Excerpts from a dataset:
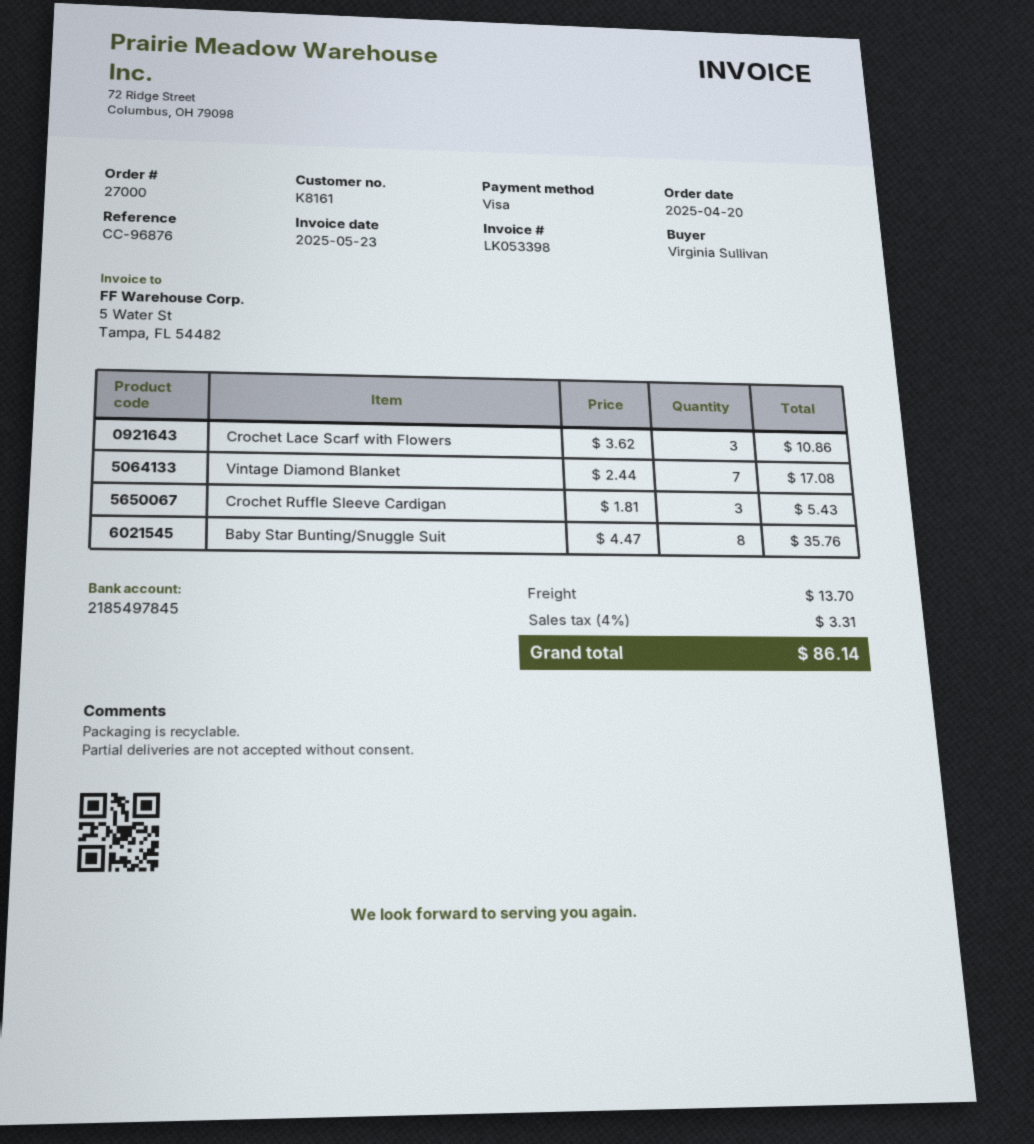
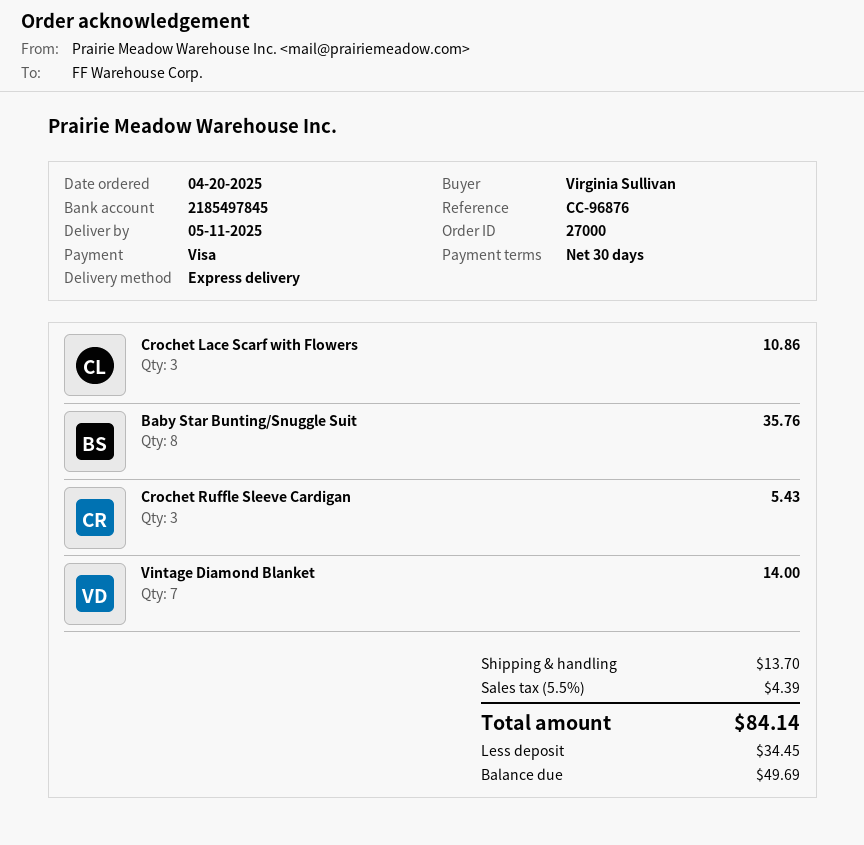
Vintage Diamond Blanket: 7 for 17.08 -> 7 for 14.00
tax: 4% = 3.31 -> 5.5% = 4.39
total: 86.14 -> 84.14

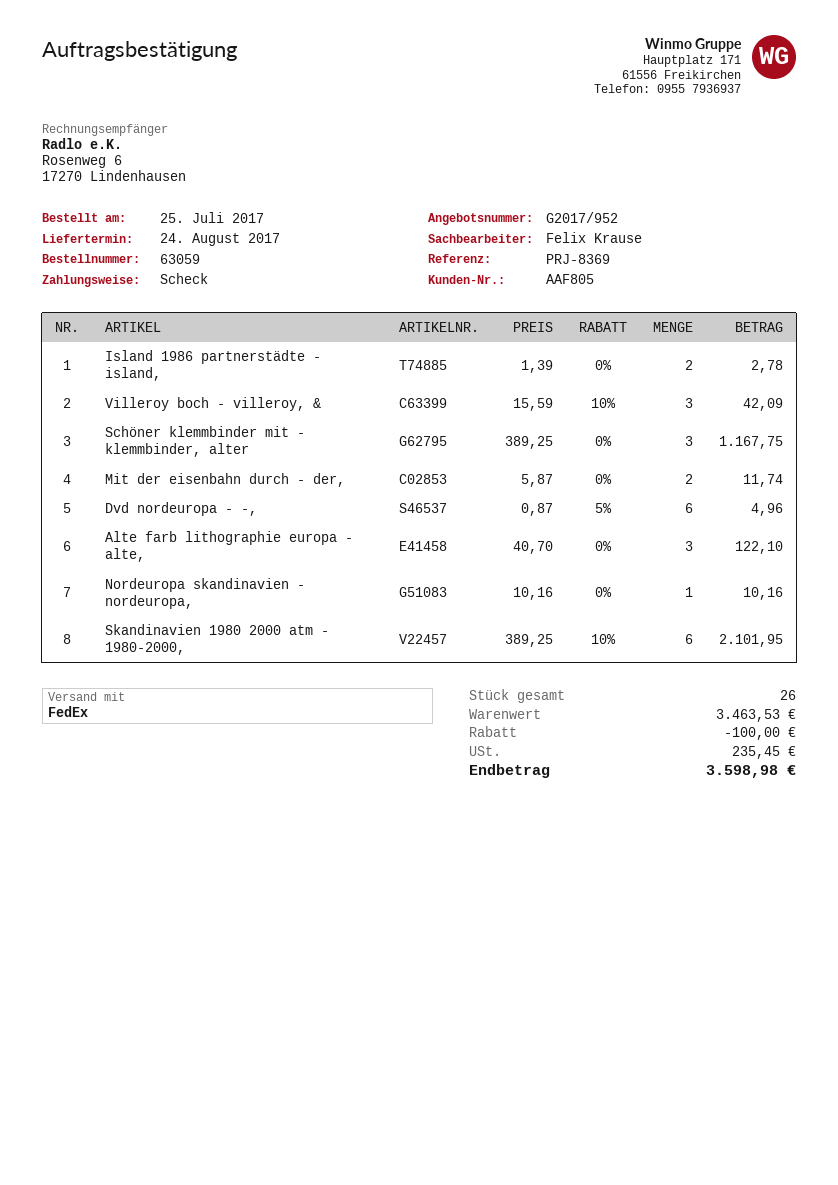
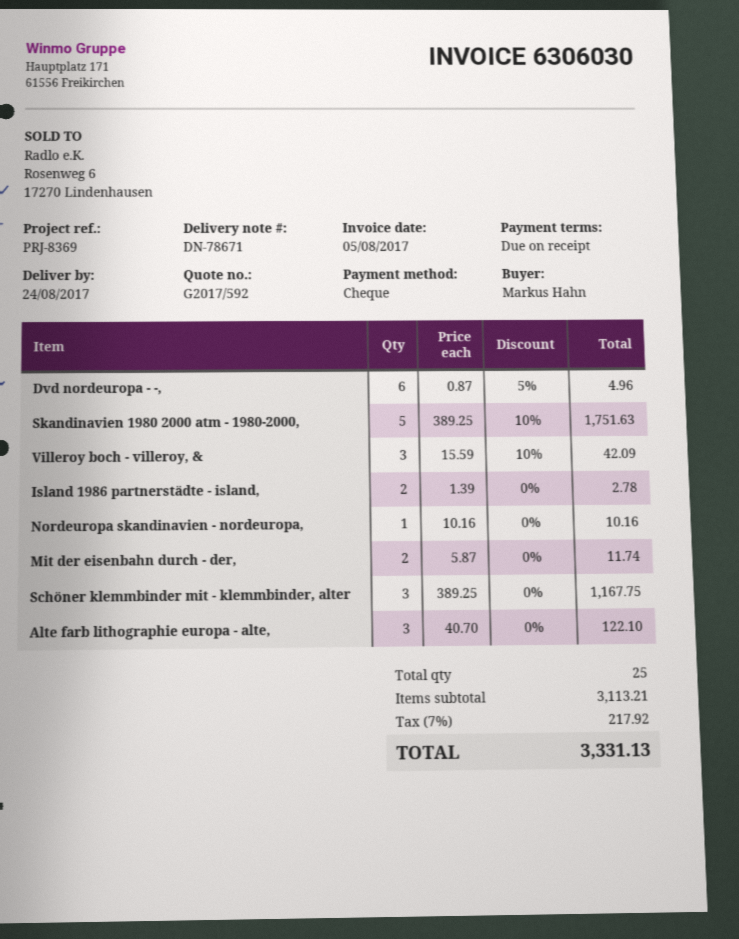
quote number: G2017/952 -> G2017/592
Skandinavien 1980 2000 atm - 1980-2000,: 6 x 389.25 - 10% = 2101.95 -> 5 x 389.25 - 10% = 1751.63
total quantity: 26 -> 25
subtotal: 3463.53 -> 3113.21
discount: 100.00 -> none
tax: 235.45 -> 217.92
total: 3598.98 -> 3331.13

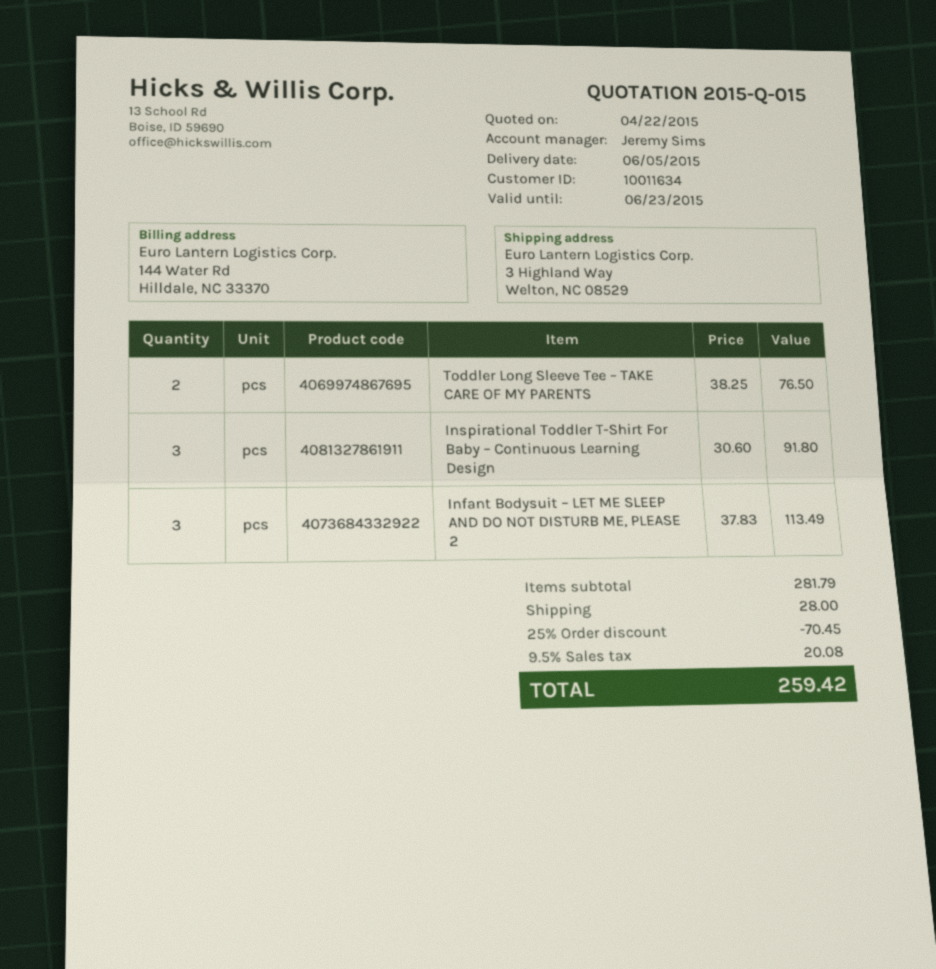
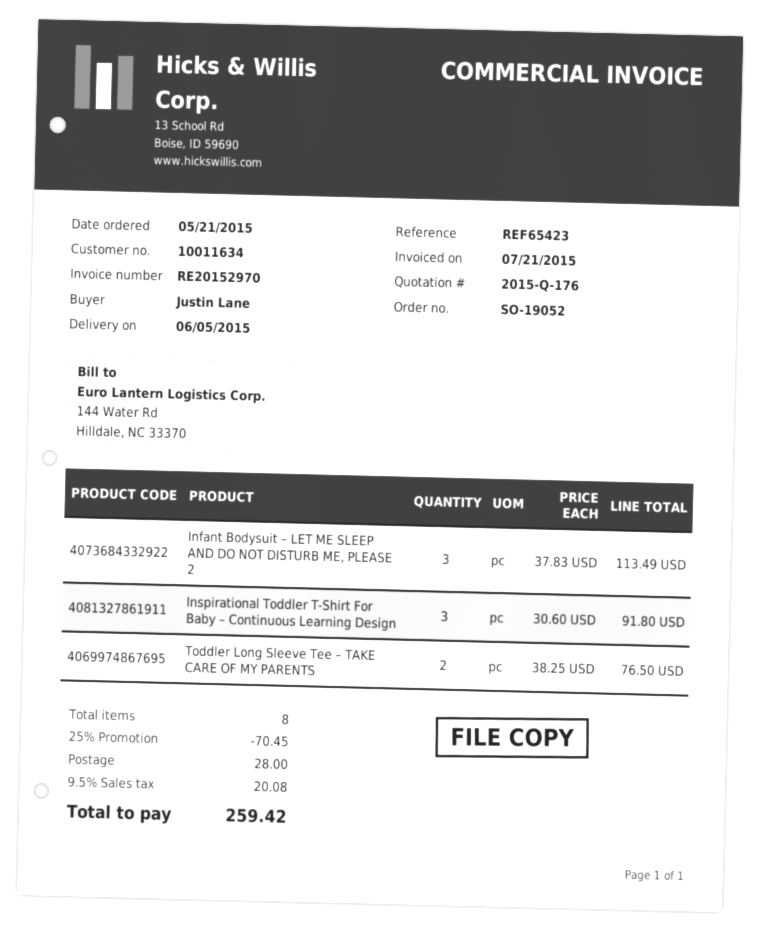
quote number: 2015-Q-015 -> 2015-Q-176

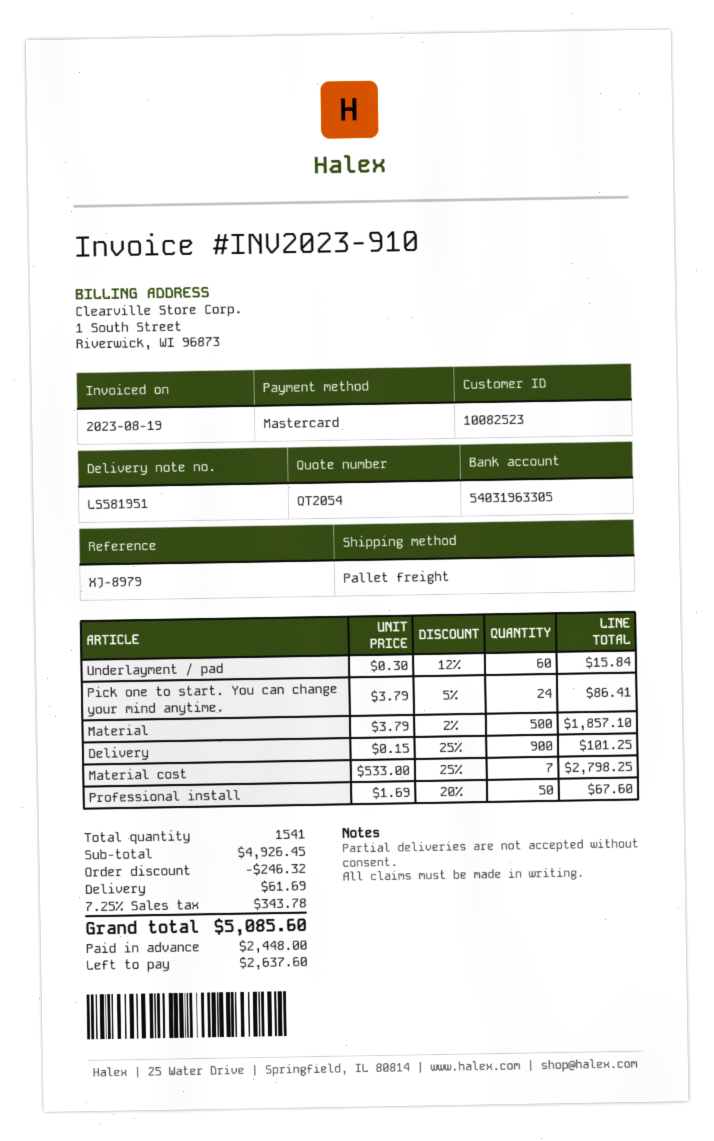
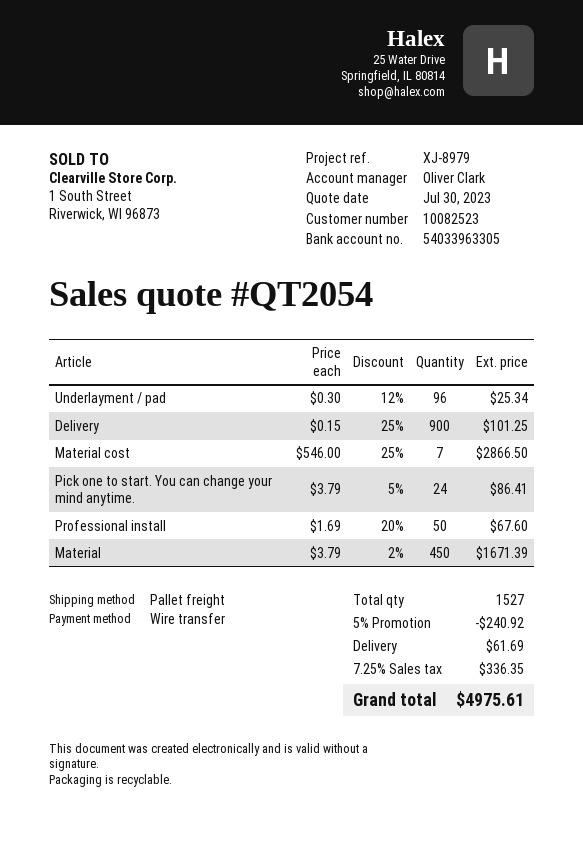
payment method: Mastercard -> bank transfer
bank account: 54031963305 -> 54033963305
Underlayment / pad: 60 x 0.30 - 12% = 15.84 -> 96 x 0.30 - 12% = 25.34
Material: 500 x 3.79 - 2% = 1857.10 -> 450 x 3.79 - 2% = 1671.39
Material cost: 7 x 533.00 - 25% = 2798.25 -> 7 x 546.00 - 25% = 2866.50
total quantity: 1541 -> 1527
discount: 246.32 -> 240.92
tax: 7.25% = 343.78 -> 7.25% = 336.35
total: 5085.60 -> 4975.61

#### [TO DO]
Output the records above in their entirety and exactly, leaving out all images.

#### [RESULT]
Vintage Diamond Blanket: 7 for 17.08 -> 7 for 14.00
tax: 4% = 3.31 -> 5.5% = 4.39
total: 86.14 -> 84.14

quote number: G2017/952 -> G2017/592
Skandinavien 1980 2000 atm - 1980-2000,: 6 x 389.25 - 10% = 2101.95 -> 5 x 389.25 - 10% = 1751.63
total quantity: 26 -> 25
subtotal: 3463.53 -> 3113.21
discount: 100.00 -> none
tax: 235.45 -> 217.92
total: 3598.98 -> 3331.13

quote number: 2015-Q-015 -> 2015-Q-176

payment method: Mastercard -> bank transfer
bank account: 54031963305 -> 54033963305
Underlayment / pad: 60 x 0.30 - 12% = 15.84 -> 96 x 0.30 - 12% = 25.34
Material: 500 x 3.79 - 2% = 1857.10 -> 450 x 3.79 - 2% = 1671.39
Material cost: 7 x 533.00 - 25% = 2798.25 -> 7 x 546.00 - 25% = 2866.50
total quantity: 1541 -> 1527
discount: 246.32 -> 240.92
tax: 7.25% = 343.78 -> 7.25% = 336.35
total: 5085.60 -> 4975.61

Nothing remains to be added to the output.